Они сами открыли дверь и стали бить Фому, а он слабо сопротивлялся, и в пылу боя размоталось и рассыпалось по лестнице то, что они с отцом так берегли. Открылось и звякнуло то, что он нес с собой, и вдруг бой прекратился и его преследователи замерли на месте, глядя на то небесное и космическое по тем временам чудо, которое они чуть не сломали. А дальше все случилось, как в плохом романе: открылась дверь и на пороге появился шофер, подкатила машина, и все то, что было разбросано и чуть не поломано, было подобрано и погружено в машину все теми же хулиганчиками. И машина важно укатила, увозя все это и Фому. Они уехали, и мальчишки не посмели попроситься в машину вместе с Фомой: «Дяденька, прокати!»

Они остались с разинутыми ртами и глядели вслед Фоме.

С тех пор они благоговели перед Фомой. Все изменилось. Они ходили за ним толпой и просились все к нему в гости, чтобы он показал и объяснил то, что знал. Но он почти ничего не объяснял или очень мало объяснял.

* * *

Все мы взрослели, и скоро простое, мальчишеское, оголтелое уходило от нас и начиналась самая прекрасная пора — отрочество, когда ты еще не обременен тяжкими страстями юности, но уже не ребенок и становишься куда как разумен, быстр на выводы, легко запоминаешь и уже соображаешь и тебя осеняют такие яркие мысли, что в пору перевернуть мир. Кажется, в это время и в самом деле много может ум человеческий, если бы еще к нему уважительно относились да старались не выжать все, что можно, а спокойно, спокойно дали бы развернуться, но люди и сами себе не верят в эту пору.

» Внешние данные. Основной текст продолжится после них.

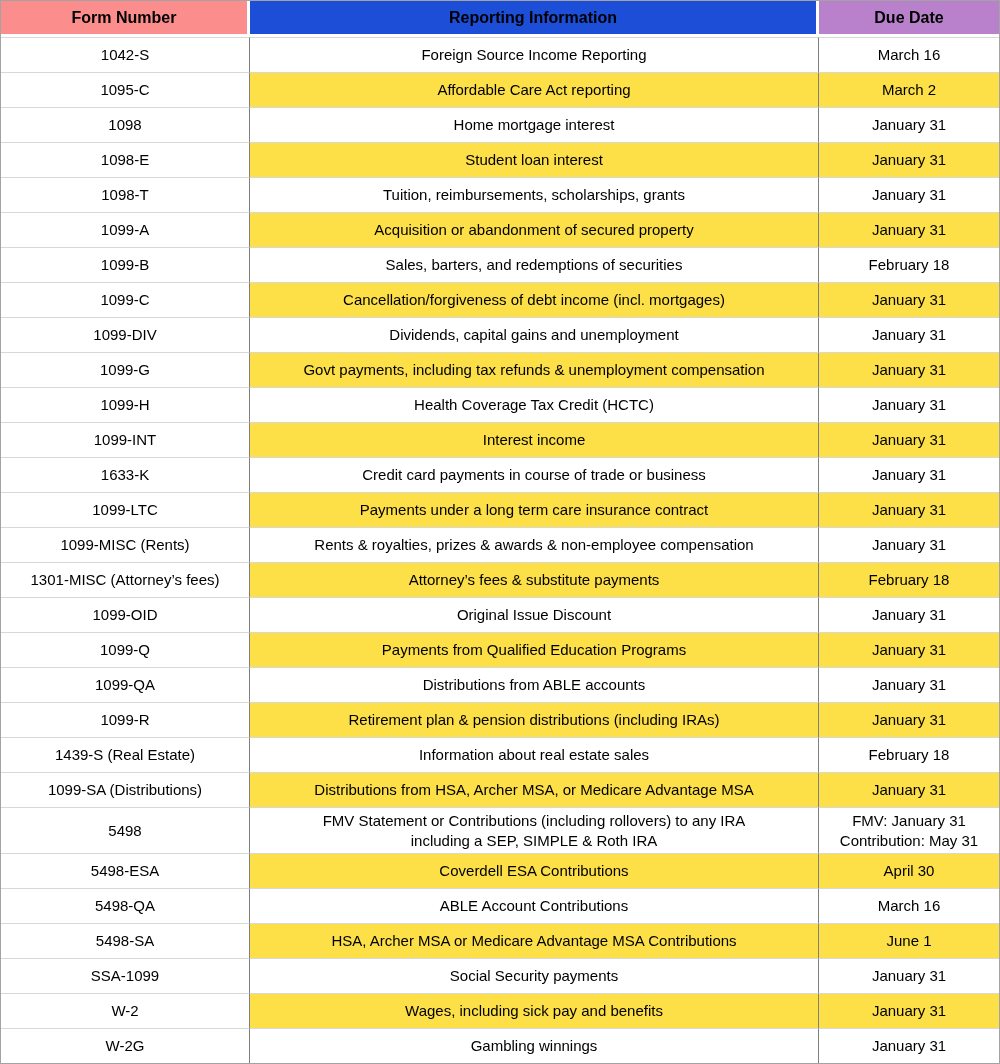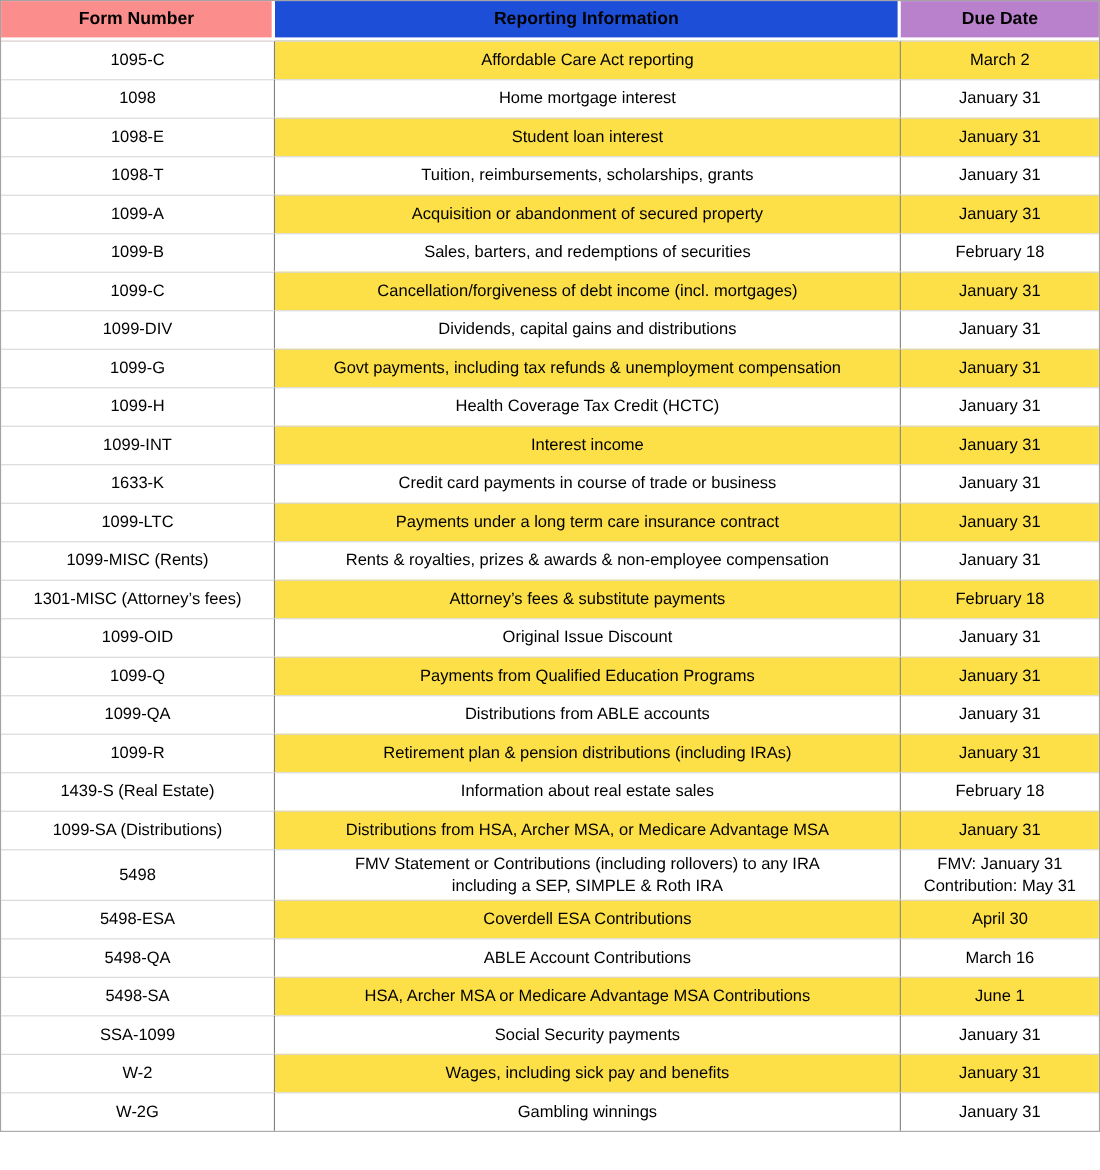--- a/index.html
+++ b/index.html
@@ -72,6 +72,11 @@
       </tr>
     </thead>
     <tbody>
+        <tr>
+          <td class="form-col">1042-S</td>
+          <td class="info-col">Foreign Source Income Reporting</td>
+          <td class="due-col">March 16</td>
+        </tr>
         <tr class="alt">
           <td class="form-col">1095-C</td>
           <td class="info-col">Affordable Care Act reporting</td>

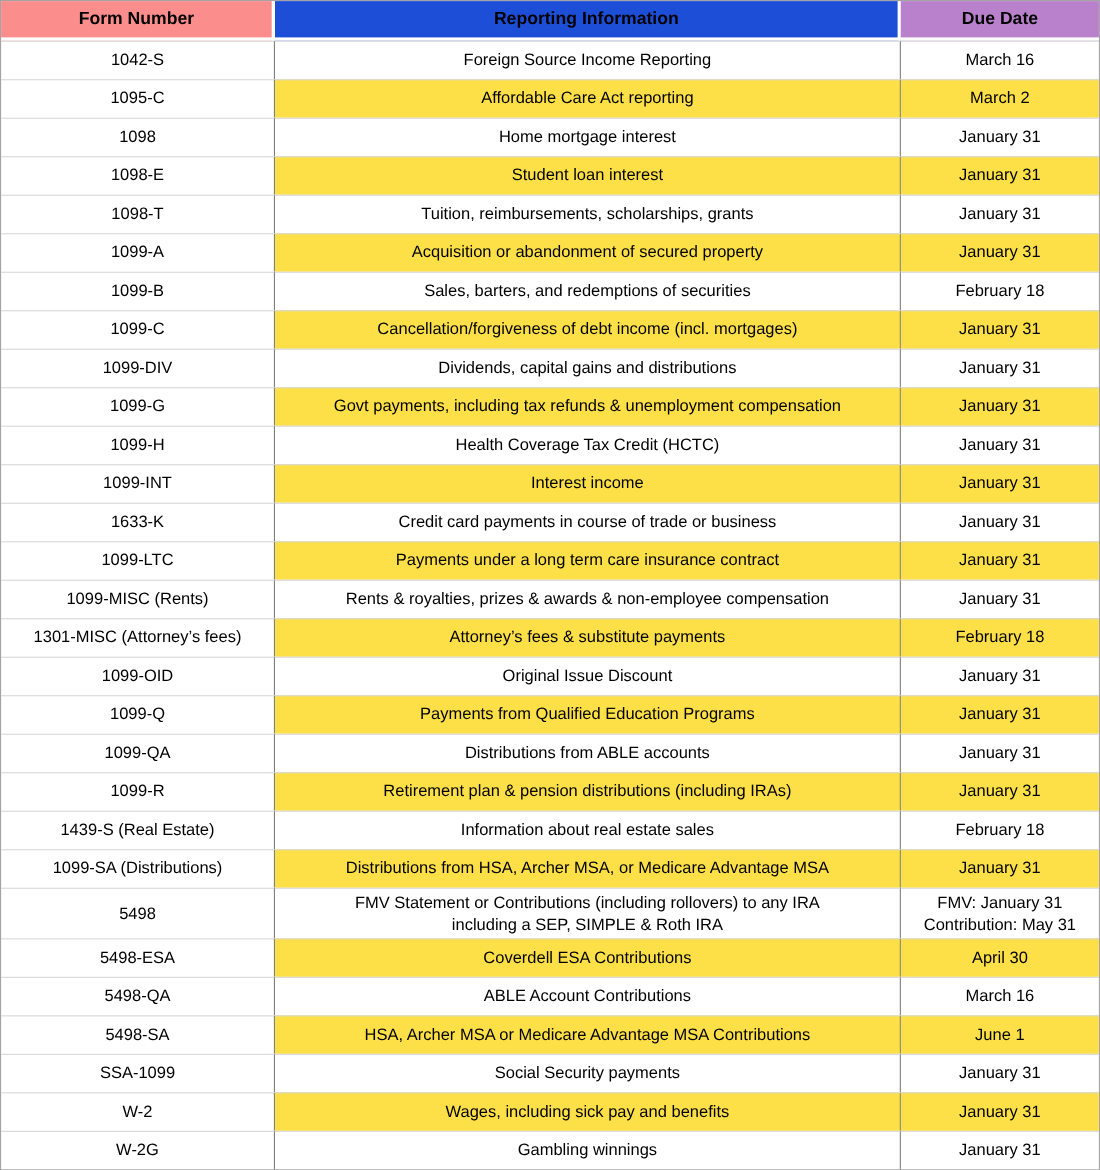--- a/index.html
+++ b/index.html
@@ -114,7 +114,7 @@
         </tr>
         <tr>
           <td class="form-col">1099-DIV</td>
-          <td class="info-col">Dividends, capital gains and distributions</td>
+          <td class="info-col">Dividends, capital gains and unemployment</td>
           <td class="due-col">January 31</td>
         </tr>
         <tr class="alt">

Только Фоме верили, надеялись на него, в то время уже и все в классе верили, даже унижались перед ним, желая попасть к нему домой: дома у него, у его отца, все-таки была лаборатория — хоть он получил лабораторию, но делал очень много всего и дома, так как ему надо было успеть, по тем временам было можно успевать, делать нечеловеческое и никому из ученых не приходило в голову ездить на курорт — например, в Болгарию или в Италию — просто так, отдыхать, копить силы, беречь нервные клетки, считать калории, как теперь это делают.

Они работали дни и ночи, дни и ночи, ценили особенно тех, кто умел спать десять — двадцать минут и вставать бодрым, снова кидаться в работу как одержимый и сидеть круглые сутки. Самое удивительное было то, что они не срабатывались, и отец Фомы в том числе. Он не срабатывался так быстро, как теперь бывает; он жив, ему скоро восемьдесят, но по сию пору он читает лекции, вполне работоспособен, ну не совсем к творчеству, но, во всяком случае, руководит институтом, имеет массу учеников, все успевает и шутит, как прежде, пересыпая свои лекции остротами, которые часто меняет, иногда повторяется, иногда шутит заученно, но тем не менее шутит.